Task prompt
An exact copy of the data is required; the images should not appear in it.

Task input
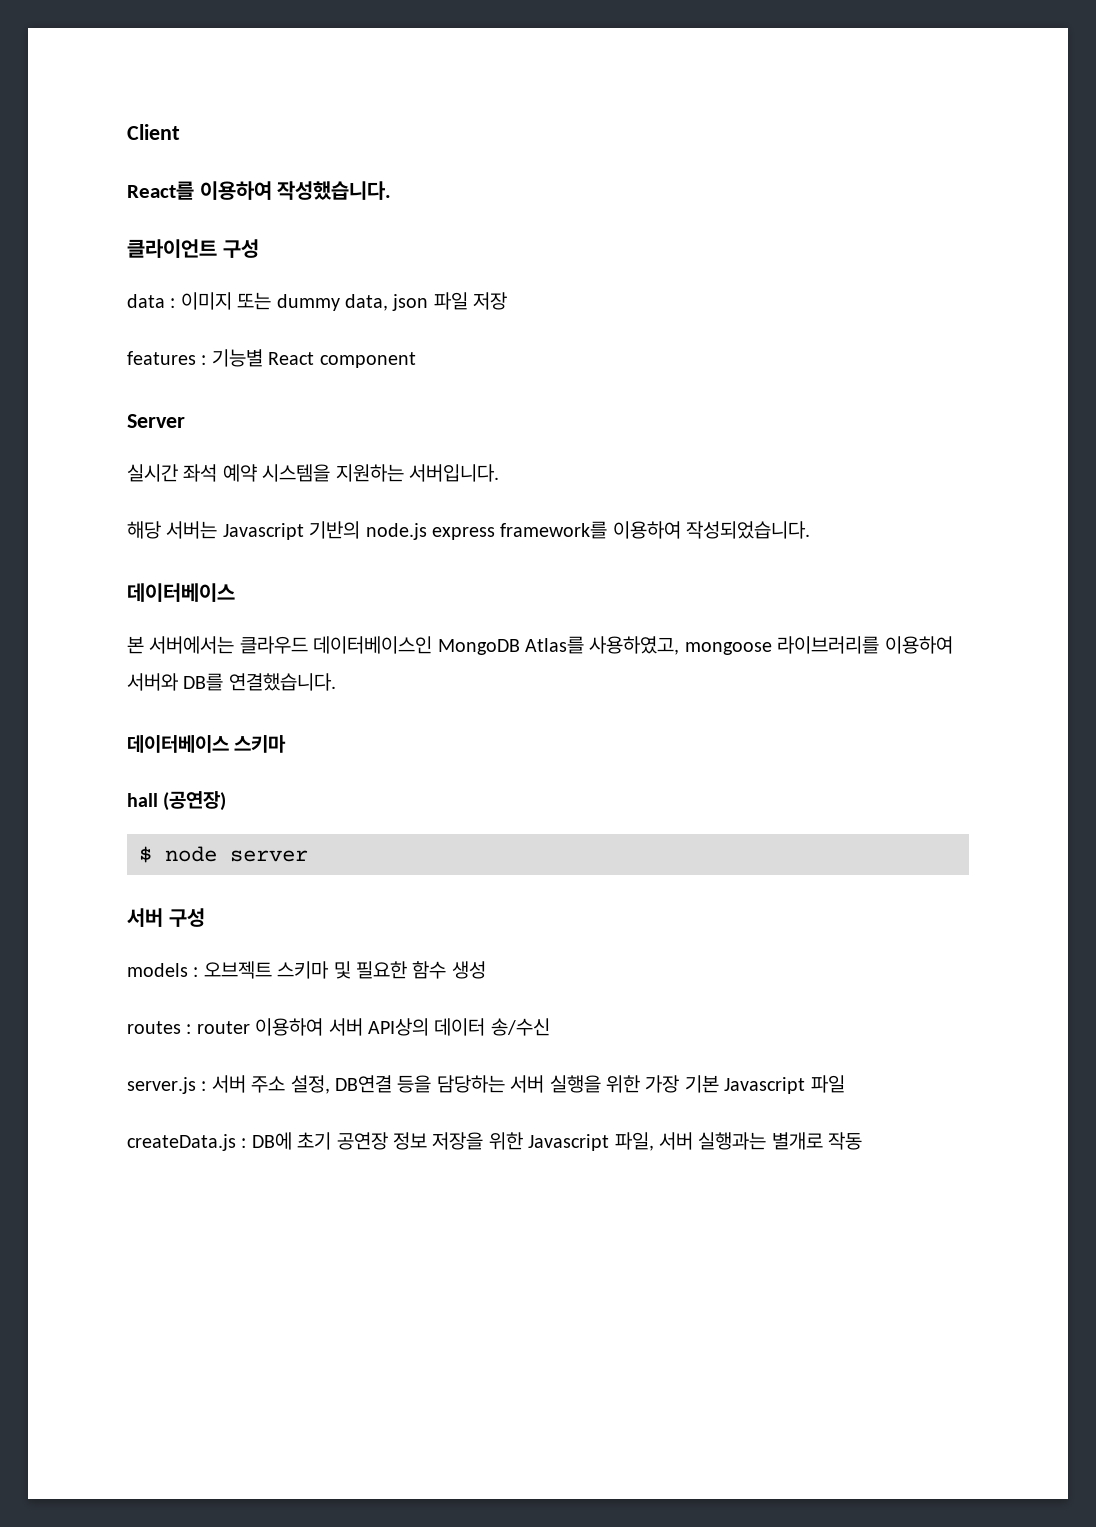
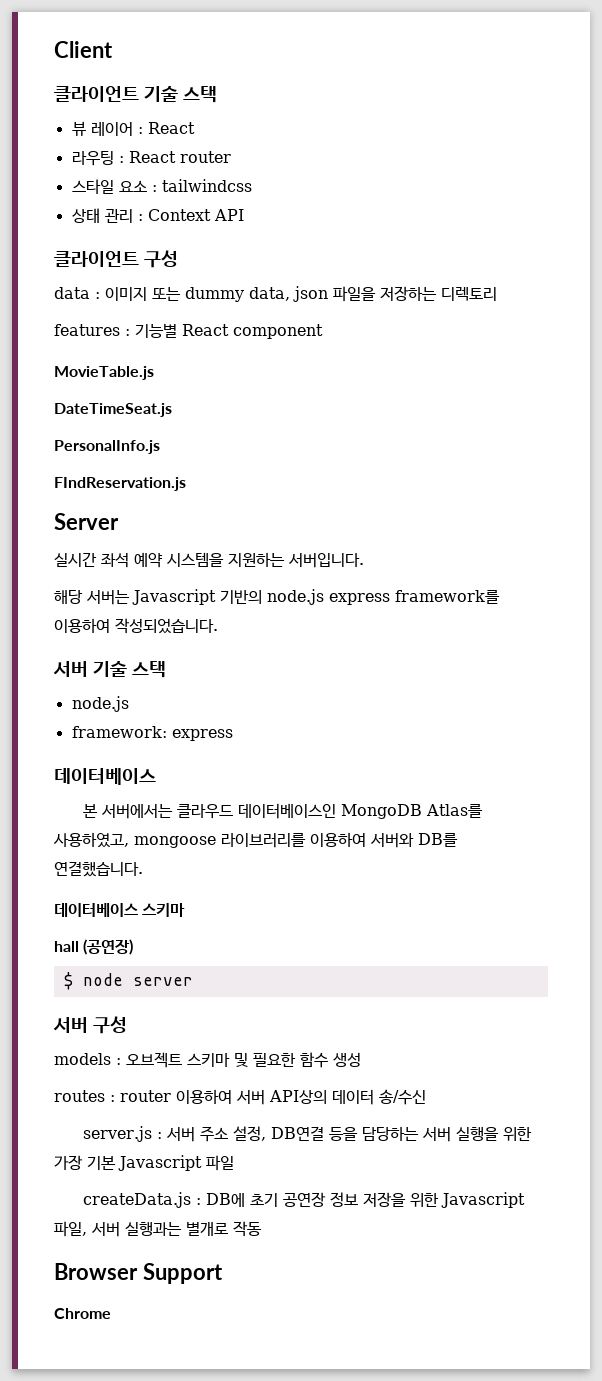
- React를 이용하여 작성했습니다.
+ 클라이언트 기술 스택
+ 뷰 레이어 : React
+ 라우팅 : React router
+ 스타일 요소 : tailwindcss
+ 상태 관리 : Context API
- data : 이미지 또는 dummy data, json 파일 저장
+ data : 이미지 또는 dummy data, json 파일을 저장하는 디렉토리
+ MovieTable.js
+ DateTimeSeat.js
+ PersonalInfo.js
+ FIndReservation.js
+ 서버 기술 스택
+ node.js
+ framework: express
+ Browser Support
+ Chrome

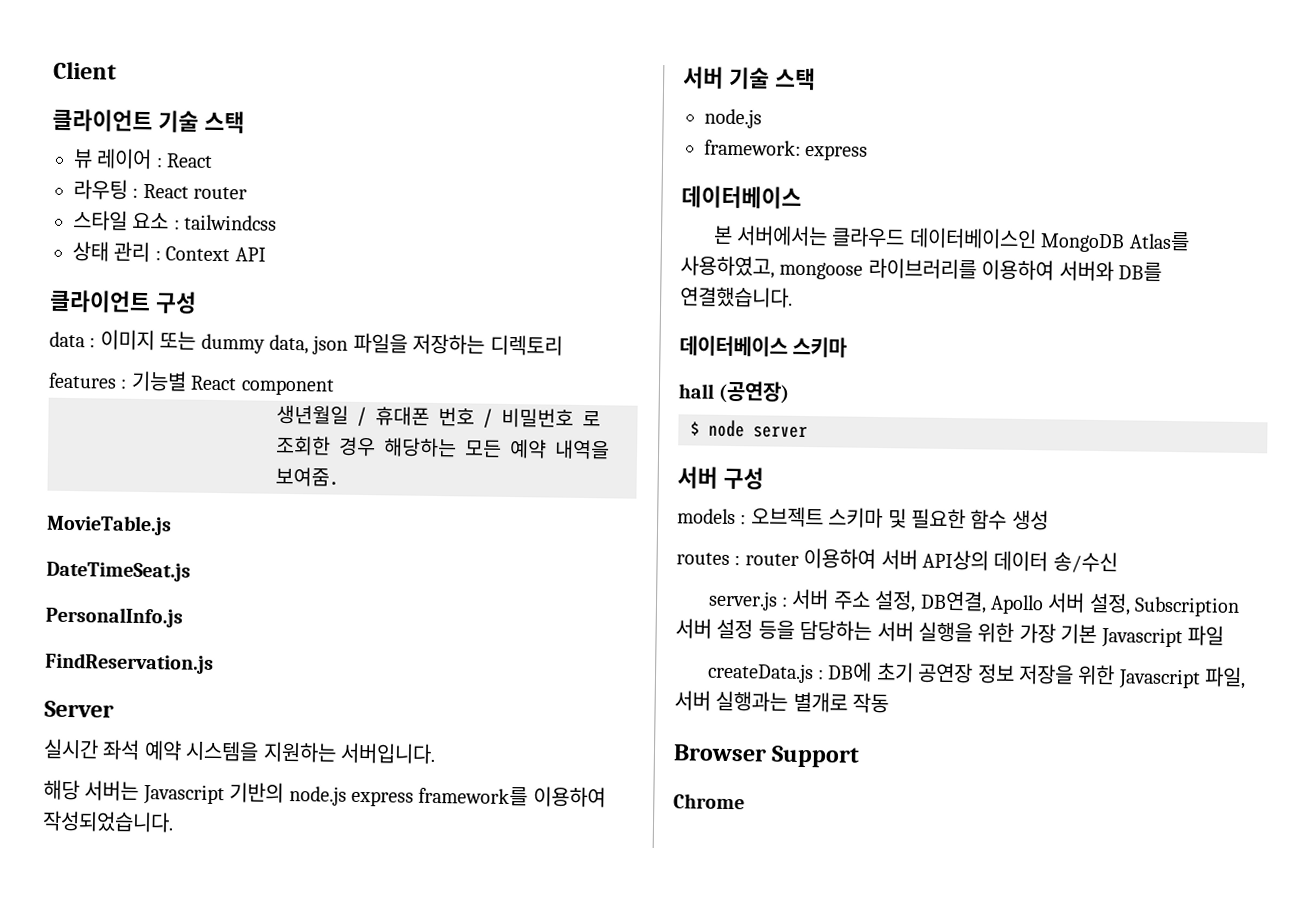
+ 생년월일 / 휴대폰 번호 / 비밀번호 로 조회한 경우 해당하는 모든 예약 내역을 보여줌.
- FIndReservation.js
+ FindReservation.js
- server.js : 서버 주소 설정, DB연결 등을 담당하는 서버 실행을 위한 가장 기본 Javascript 파일
+ server.js : 서버 주소 설정, DB연결, Apollo 서버 설정, Subscription 서버 설정 등을 담당하는 서버 실행을 위한 가장 기본 Javascript 파일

Final answer
- React를 이용하여 작성했습니다.
+ 클라이언트 기술 스택
+ 뷰 레이어 : React
+ 라우팅 : React router
+ 스타일 요소 : tailwindcss
+ 상태 관리 : Context API
- data : 이미지 또는 dummy data, json 파일 저장
+ data : 이미지 또는 dummy data, json 파일을 저장하는 디렉토리
+ MovieTable.js
+ DateTimeSeat.js
+ PersonalInfo.js
+ FIndReservation.js
+ 서버 기술 스택
+ node.js
+ framework: express
+ Browser Support
+ Chrome

+ 생년월일 / 휴대폰 번호 / 비밀번호 로 조회한 경우 해당하는 모든 예약 내역을 보여줌.
- FIndReservation.js
+ FindReservation.js
- server.js : 서버 주소 설정, DB연결 등을 담당하는 서버 실행을 위한 가장 기본 Javascript 파일
+ server.js : 서버 주소 설정, DB연결, Apollo 서버 설정, Subscription 서버 설정 등을 담당하는 서버 실행을 위한 가장 기본 Javascript 파일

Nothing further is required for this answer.